P(Car_C)P(Host_B|Car_C) / P(Car_A)P(Host_B|Car_A)

To calculate the value of this expression, we just need to calculate the values of each probability within it. These are as follows. First, we know the prior probabilities

P(Car_A) = P(Car_C) = 1/3

since the probability that the car is behind any door, without taking into account any information provided by the host’s opening of a door, is 1/3. Since the two priors are the same, we can remove them and just worry about the ratio of likelihoods:

P(Host_B|Car_C) / P(Host_B|Car_A)

Now, to calculate these, we have to do a little close reading of our problem. In effect, these likelihoods concern the choices available to the host based on his knowledge of both the location of the car and the door guessed by the contestant. In other words, it is in the likelihoods where we will may observe the information that is conveyed by the host in making his decision. Earlier we noted that the incorrect deduction of the answer using basic probability theory is wrong because it assumes that the eventHost_B is independent of either Car_C or Car_A, i.e. it assumed that P(Host_B|Car_C) = P(Host_B|Car_A) = P(Host_B), although this specific error is cloaked in the general phrasing that there is no information available to the contestant after the host opens the door. In fact, however, the host's decision regarding which door to open is highly dependent on which door the contestant has chosen. In the case where the contestant guesses correctly — the case of Car_A — the host has two choices of door to open, and so P(Host_B|Car_A) is 1/2 (or 0.5), since he could have also opened door C. However, in the case where the contestant guessed incorrectly — the case of Car_C— the host has only one choice, and so P(Host_B|Car_C) is 1. Given this, we get the following ratios:

P(Host_B|Car_C) / P(Host_B|Car_A) = 1 / 0.5 = 2 / 1 = WINS / LOSES

Thus, we see that if the contestant switches and chooses car C, the odds of winning are 2 to 1, i.e. winning by switching has a probability of 2/3.

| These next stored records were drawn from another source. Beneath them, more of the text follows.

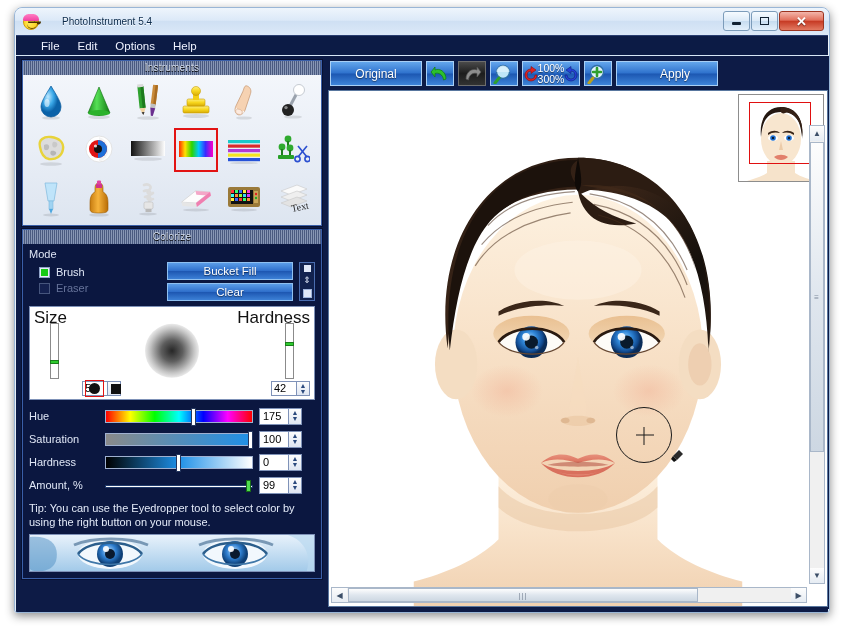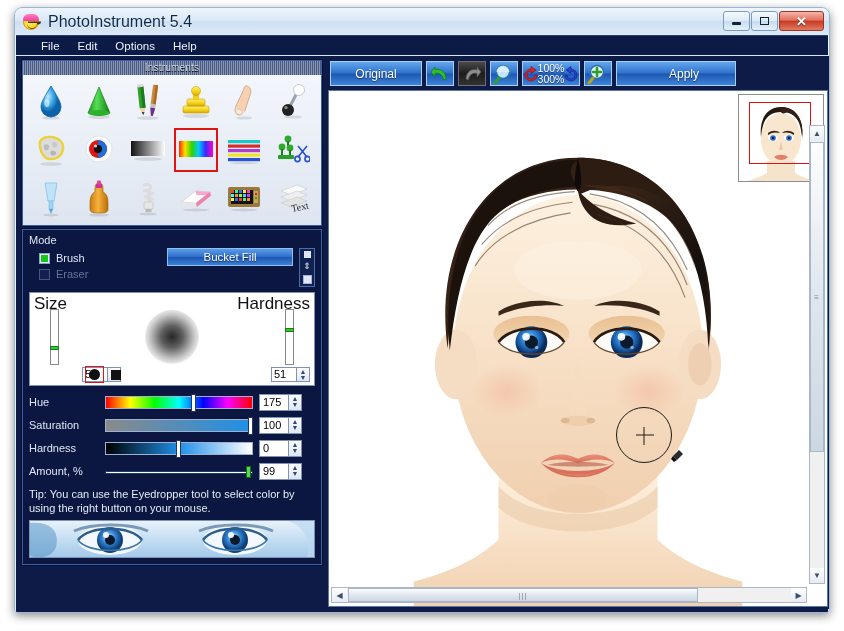--- a/index.html
+++ b/index.html
@@ -57,7 +57,7 @@
     box-shadow: -0.5px -3px 0 -1.5px #4a3400, 5.5px -3px 0 -1.5px #4a3400;
   }
   #title-text {
-    margin-left: 9px; font-size: 16px; color: #0b2a4a;
+    margin-left: 23px; font-size: 10px; color: #0b2a4a;
     text-shadow: 0 1px 0 rgba(255,255,255,0.9);
     white-space: nowrap;
   }

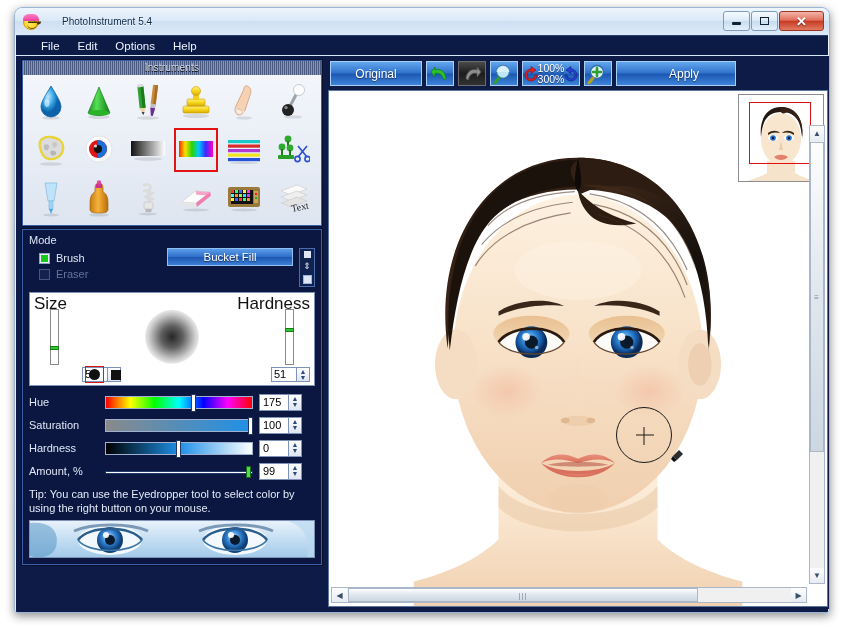--- a/index.html
+++ b/index.html
@@ -280,7 +280,7 @@
     cursor: default;
   }
   #btn-original { width: 92px; margin-left:2px; }
-  #btn-apply { width: 120px; padding-left: 16px; }
+  #btn-apply { width: 102px; padding-left: 16px; }
   .tb-icon {
     width: 28px; height:25px;
     background: linear-gradient(to bottom, #63a6ec 0%, #2f72cd 48%, #1c57b2 52%, #3e84d9 100%);

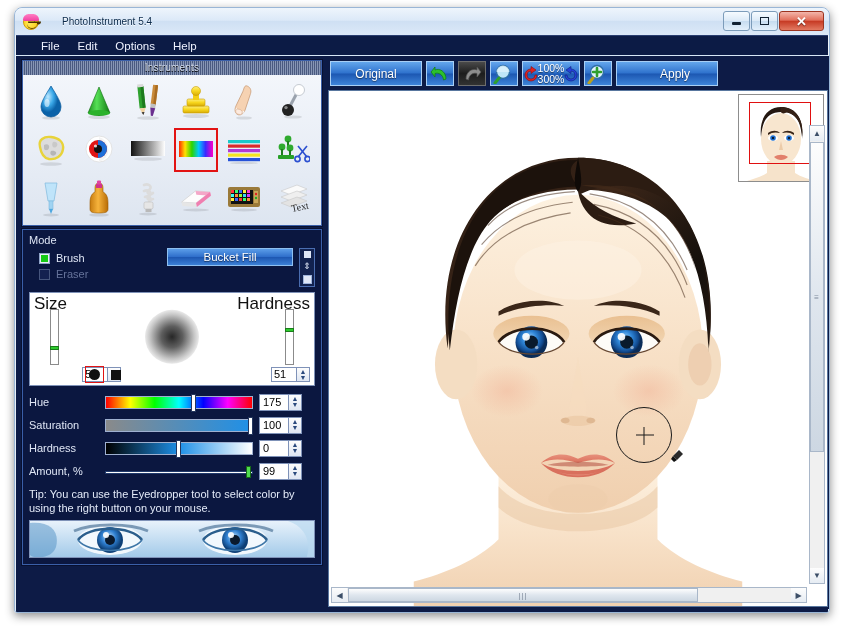--- a/index.html
+++ b/index.html
@@ -638,6 +638,7 @@
       </div>
 
       <div class="panel-box">
+        <div class="panel-header">Colorize</div>
         <div id="colorize-body">
 
           <div class="lbl">Mode</div>

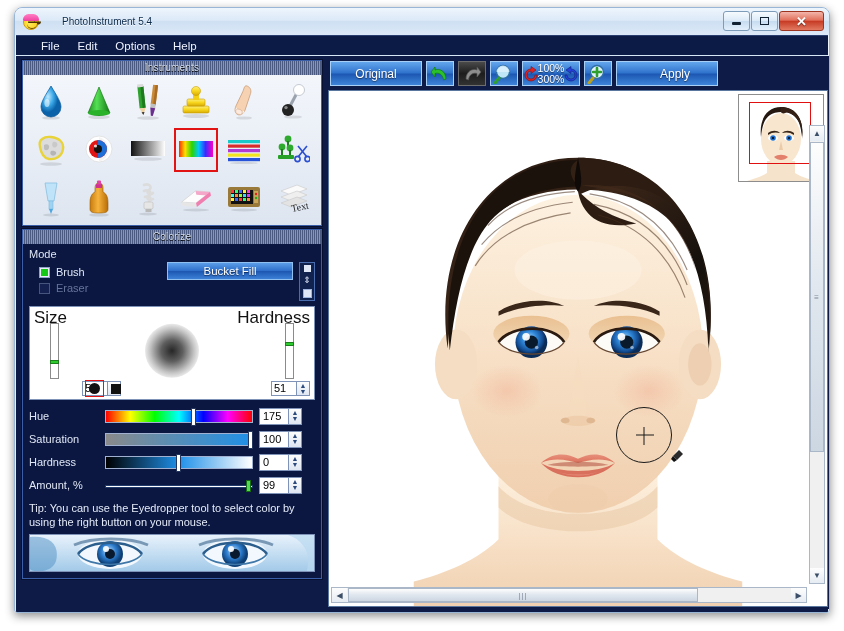--- a/index.html
+++ b/index.html
@@ -657,6 +657,7 @@
 
             <div id="btn-col">
               <div class="blue-btn">Bucket Fill</div>
+              <div class="blue-btn">Clear</div>
             </div>
 
             <div id="mode-extra">

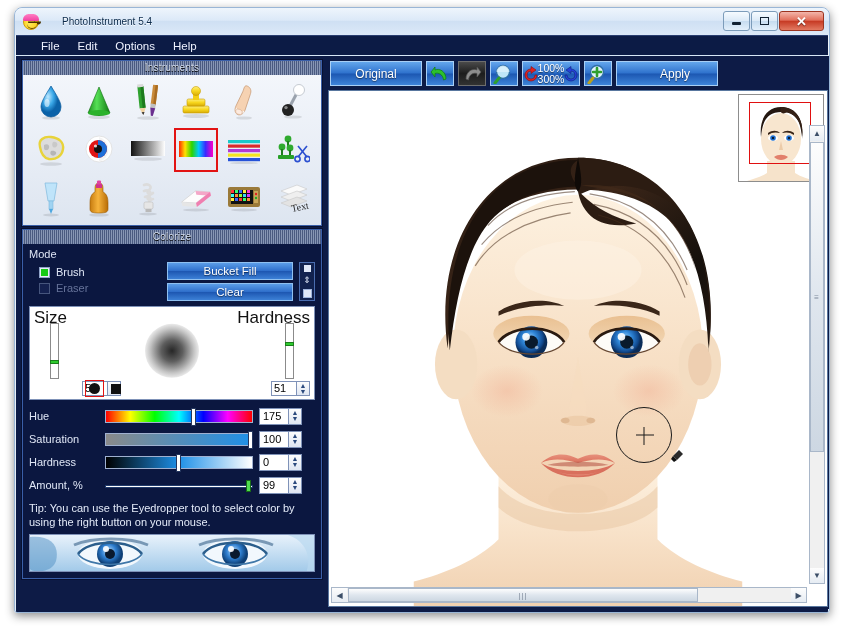--- a/index.html
+++ b/index.html
@@ -698,7 +698,7 @@
             </div>
 
             <div class="spin" id="spin-hard">
-              <div class="numbox">51</div>
+              <div class="numbox">42</div>
               <div class="spin-btns">
                     <span>▲</span>
                     <span>▼</span>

The advantage of the Bayesian approach is that it arrives at the correct answer by means of deduction, and is therefore more satisfying mathematically. It also has the virtue of demonstrating the utility of Bayes’ theorem, which has until relatively recently been the object of great suspicion by traditional statisticians (see McGrayne 2011). However, the problem with this approach is that, like the other methods described here, it hides the logic of the solution to the problem behind the artifacts of a computational process — and, no, the process is not the logic, not in the sense I have in mind. To use an idiom from journalism, every solution has buried the lede, the most important part of the story, which is that Monty Hall is constrained by a specific set of rules to such a degree that he can be replaced by a machine, a fact already implied by our ability to simulate the game programmatically. In each formulation of the correct solution, these rules are alluded to — as by the middle column of the table to the first solution and in the calculation of the likelihood in the Bayesian one — but they are never made explicit. This is a shame because, once this description is given, it’s not only easy to understand the solution intuitively, it is possible to see that there are other solutions as well.